TASK INPUT

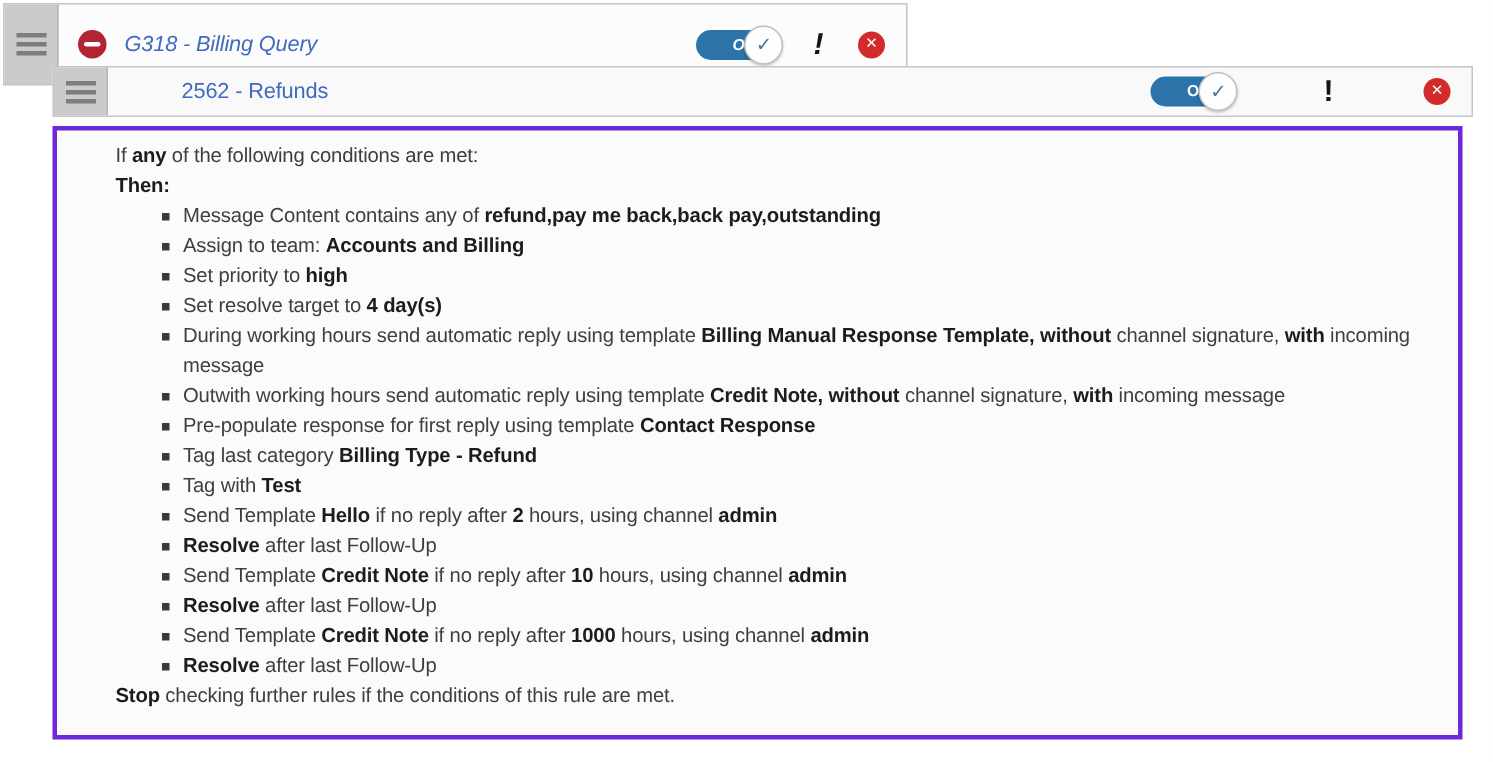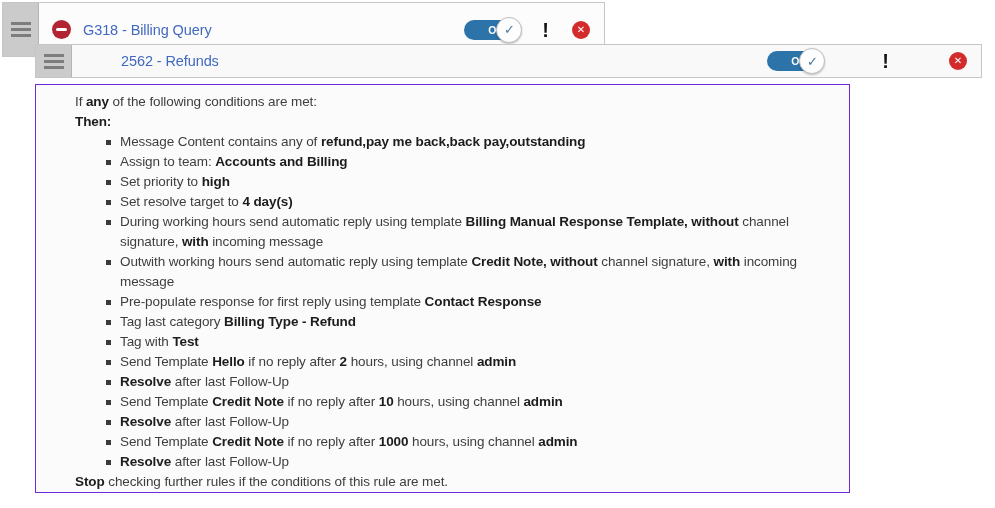--- a/index.html
+++ b/index.html
@@ -9,7 +9,7 @@
     position:absolute; display:flex; align-items:center;
     border:1px solid #c6c6c6; background:#fcfcfc;
   }
-  #rule1-header { left:2px; top:2px; width:603px; height:55px; }
+  #rule1-header { left:2px; top:2px; width:603px; height:55px;font-style:italic; }
   #rule2-header { left:35px; top:44px; width:947px; height:34px; background:#f9f9f9;gap:37px; }
   .drag-handle {
     align-self:stretch; width:36px; background:#cbcbcb;

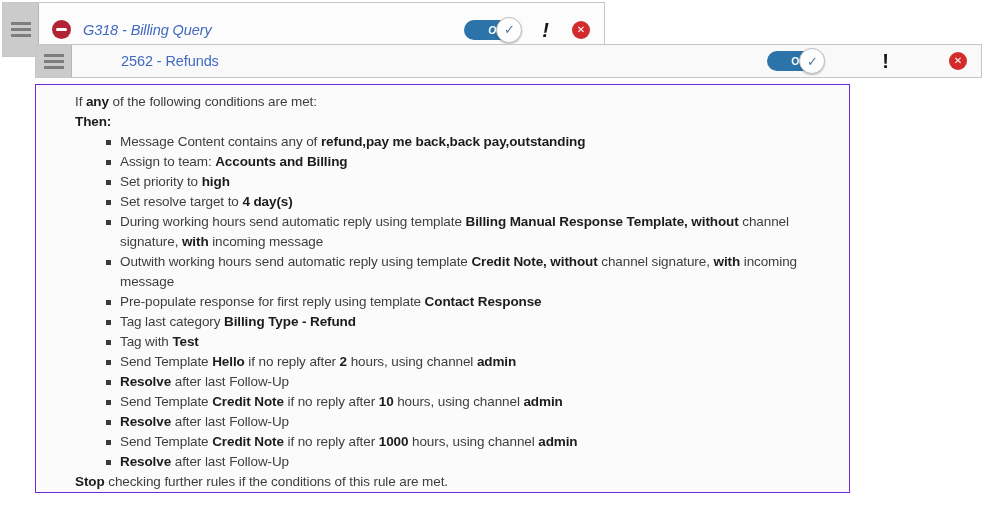--- a/index.html
+++ b/index.html
@@ -51,8 +51,8 @@
     margin:0 14px 0 23px; flex:0 0 auto; cursor:pointer; line-height:1;
   }
   #rule-body-box {
-    position:absolute; left:35px; top:84px; width:815px; height:409px;
-    background:#fbfbfb; border:1px solid #6d28d9;
+    position:absolute; left:35px; top:84px; width:940px; height:409px;
+    background:#fbfbfb; border:3px solid #6d28d9;
     padding:7px 14px 0 39px; overflow:hidden;
   }
   .line {

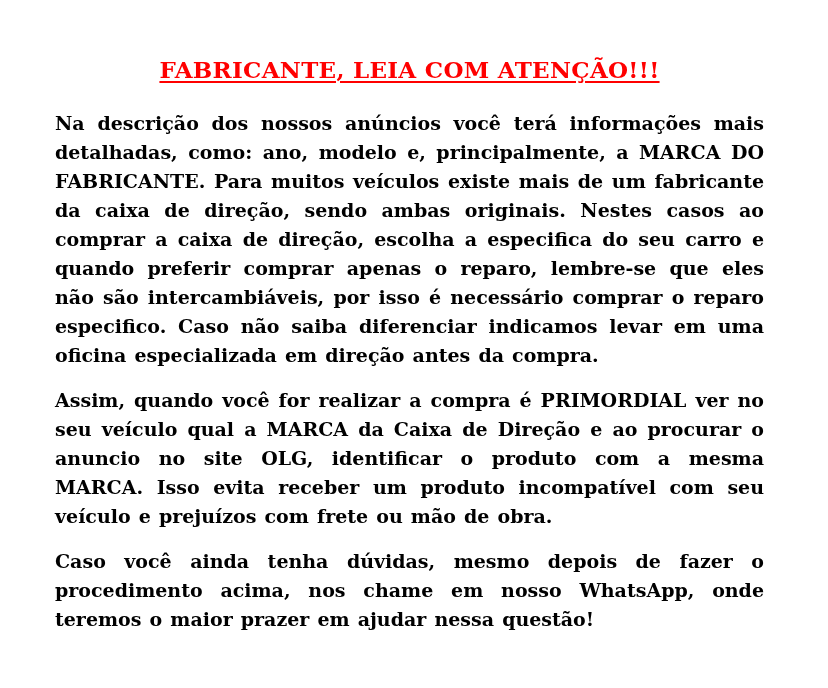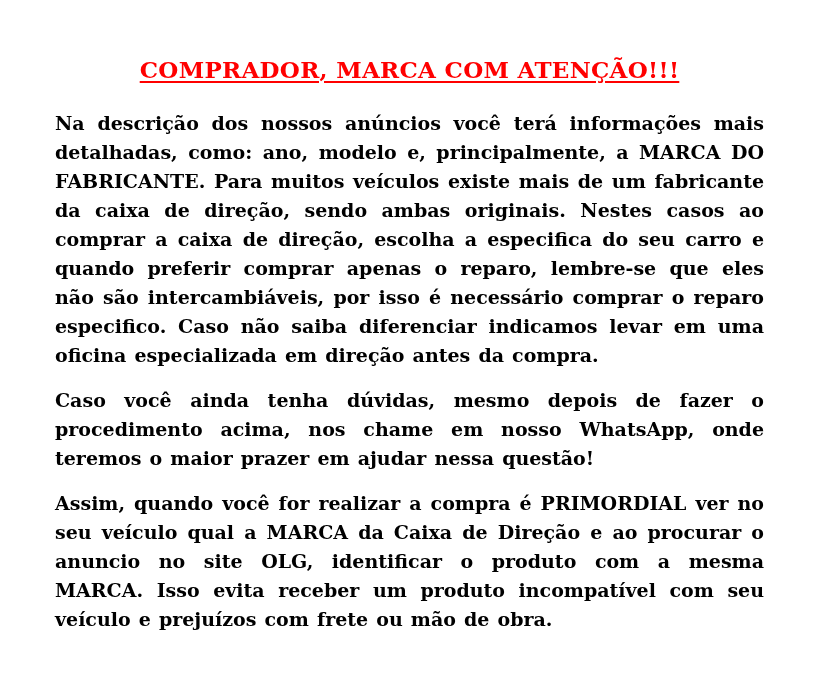--- a/index.html
+++ b/index.html
@@ -52,7 +52,7 @@
 <body>
 
 <div class="doc">
-  <h1 class="notice-title">COMPRADOR, MARCA COM ATENÇÃO!!!</h1>
+  <h1 class="notice-title">FABRICANTE, LEIA COM ATENÇÃO!!!</h1>
 
   <p class="body-par">Na descrição dos nossos anúncios você terá informações mais detalhadas, como: ano, modelo e, principalmente, a MARCA DO FABRICANTE. Para muitos veículos existe mais de um fabricante da caixa de direção, sendo ambas originais. Nestes casos ao comprar a caixa de direção, escolha a especifica do seu carro e quando preferir comprar apenas o reparo, lembre-se que eles não são intercambiáveis, por isso é necessário comprar o reparo especifico. Caso não saiba diferenciar indicamos levar em uma oficina especializada em direção antes da compra.</p>
 

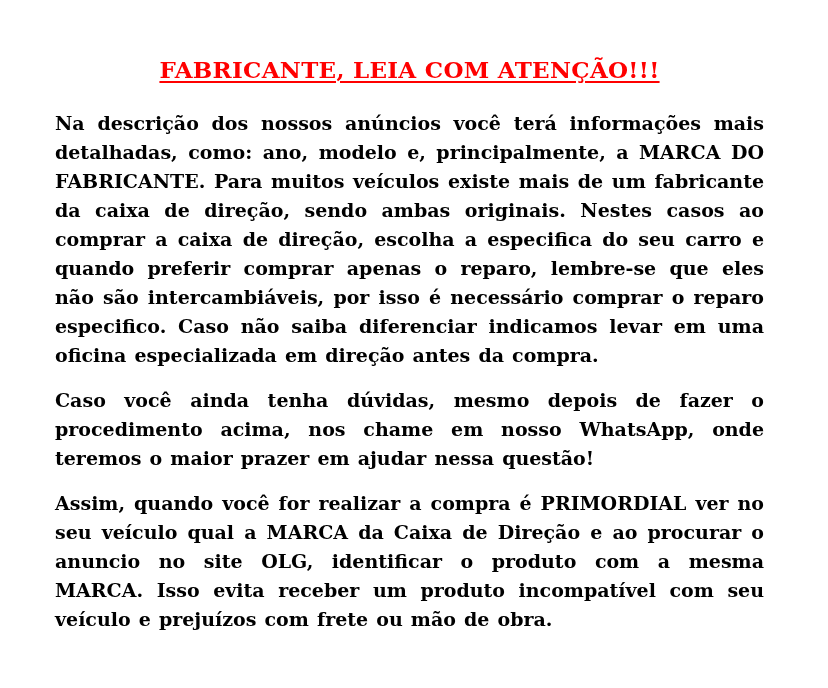--- a/index.html
+++ b/index.html
@@ -56,9 +56,9 @@
 
   <p class="body-par">Na descrição dos nossos anúncios você terá informações mais detalhadas, como: ano, modelo e, principalmente, a MARCA DO FABRICANTE. Para muitos veículos existe mais de um fabricante da caixa de direção, sendo ambas originais. Nestes casos ao comprar a caixa de direção, escolha a especifica do seu carro e quando preferir comprar apenas o reparo, lembre-se que eles não são intercambiáveis, por isso é necessário comprar o reparo especifico. Caso não saiba diferenciar indicamos levar em uma oficina especializada em direção antes da compra.</p>
 
+  <p class="body-par">Assim, quando você for realizar a compra é PRIMORDIAL ver no seu veículo qual a MARCA da Caixa de Direção e ao procurar o anuncio no site OLG, identificar o produto com a mesma MARCA. Isso evita receber um produto incompatível com seu veículo e prejuízos com frete ou mão de obra.</p>
+
   <p class="body-par">Caso você ainda tenha dúvidas, mesmo depois de fazer o procedimento acima, nos chame em nosso WhatsApp, onde teremos o maior prazer em ajudar nessa questão!</p>
-
-  <p class="body-par">Assim, quando você for realizar a compra é PRIMORDIAL ver no seu veículo qual a MARCA da Caixa de Direção e ao procurar o anuncio no site OLG, identificar o produto com a mesma MARCA. Isso evita receber um produto incompatível com seu veículo e prejuízos com frete ou mão de obra.</p>
 
 </div>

PROBLEM DESCRIPTION
Where pictures sit among the data above, omit them, and output the rest exactly.

TASK SOLUTION
--- a/index.html
+++ b/index.html
@@ -9,7 +9,7 @@
     position:absolute; display:flex; align-items:center;
     border:1px solid #c6c6c6; background:#fcfcfc;
   }
-  #rule1-header { left:2px; top:2px; width:603px; height:55px; }
+  #rule1-header { left:2px; top:2px; width:603px; height:55px;font-style:italic; }
   #rule2-header { left:35px; top:44px; width:947px; height:34px; background:#f9f9f9;gap:37px; }
   .drag-handle {
     align-self:stretch; width:36px; background:#cbcbcb;

--- a/index.html
+++ b/index.html
@@ -51,8 +51,8 @@
     margin:0 14px 0 23px; flex:0 0 auto; cursor:pointer; line-height:1;
   }
   #rule-body-box {
-    position:absolute; left:35px; top:84px; width:815px; height:409px;
-    background:#fbfbfb; border:1px solid #6d28d9;
+    position:absolute; left:35px; top:84px; width:940px; height:409px;
+    background:#fbfbfb; border:3px solid #6d28d9;
     padding:7px 14px 0 39px; overflow:hidden;
   }
   .line {

--- a/index.html
+++ b/index.html
@@ -52,7 +52,7 @@
 <body>
 
 <div class="doc">
-  <h1 class="notice-title">COMPRADOR, MARCA COM ATENÇÃO!!!</h1>
+  <h1 class="notice-title">FABRICANTE, LEIA COM ATENÇÃO!!!</h1>
 
   <p class="body-par">Na descrição dos nossos anúncios você terá informações mais detalhadas, como: ano, modelo e, principalmente, a MARCA DO FABRICANTE. Para muitos veículos existe mais de um fabricante da caixa de direção, sendo ambas originais. Nestes casos ao comprar a caixa de direção, escolha a especifica do seu carro e quando preferir comprar apenas o reparo, lembre-se que eles não são intercambiáveis, por isso é necessário comprar o reparo especifico. Caso não saiba diferenciar indicamos levar em uma oficina especializada em direção antes da compra.</p>
 

--- a/index.html
+++ b/index.html
@@ -56,9 +56,9 @@
 
   <p class="body-par">Na descrição dos nossos anúncios você terá informações mais detalhadas, como: ano, modelo e, principalmente, a MARCA DO FABRICANTE. Para muitos veículos existe mais de um fabricante da caixa de direção, sendo ambas originais. Nestes casos ao comprar a caixa de direção, escolha a especifica do seu carro e quando preferir comprar apenas o reparo, lembre-se que eles não são intercambiáveis, por isso é necessário comprar o reparo especifico. Caso não saiba diferenciar indicamos levar em uma oficina especializada em direção antes da compra.</p>
 
+  <p class="body-par">Assim, quando você for realizar a compra é PRIMORDIAL ver no seu veículo qual a MARCA da Caixa de Direção e ao procurar o anuncio no site OLG, identificar o produto com a mesma MARCA. Isso evita receber um produto incompatível com seu veículo e prejuízos com frete ou mão de obra.</p>
+
   <p class="body-par">Caso você ainda tenha dúvidas, mesmo depois de fazer o procedimento acima, nos chame em nosso WhatsApp, onde teremos o maior prazer em ajudar nessa questão!</p>
-
-  <p class="body-par">Assim, quando você for realizar a compra é PRIMORDIAL ver no seu veículo qual a MARCA da Caixa de Direção e ao procurar o anuncio no site OLG, identificar o produto com a mesma MARCA. Isso evita receber um produto incompatível com seu veículo e prejuízos com frete ou mão de obra.</p>
 
 </div>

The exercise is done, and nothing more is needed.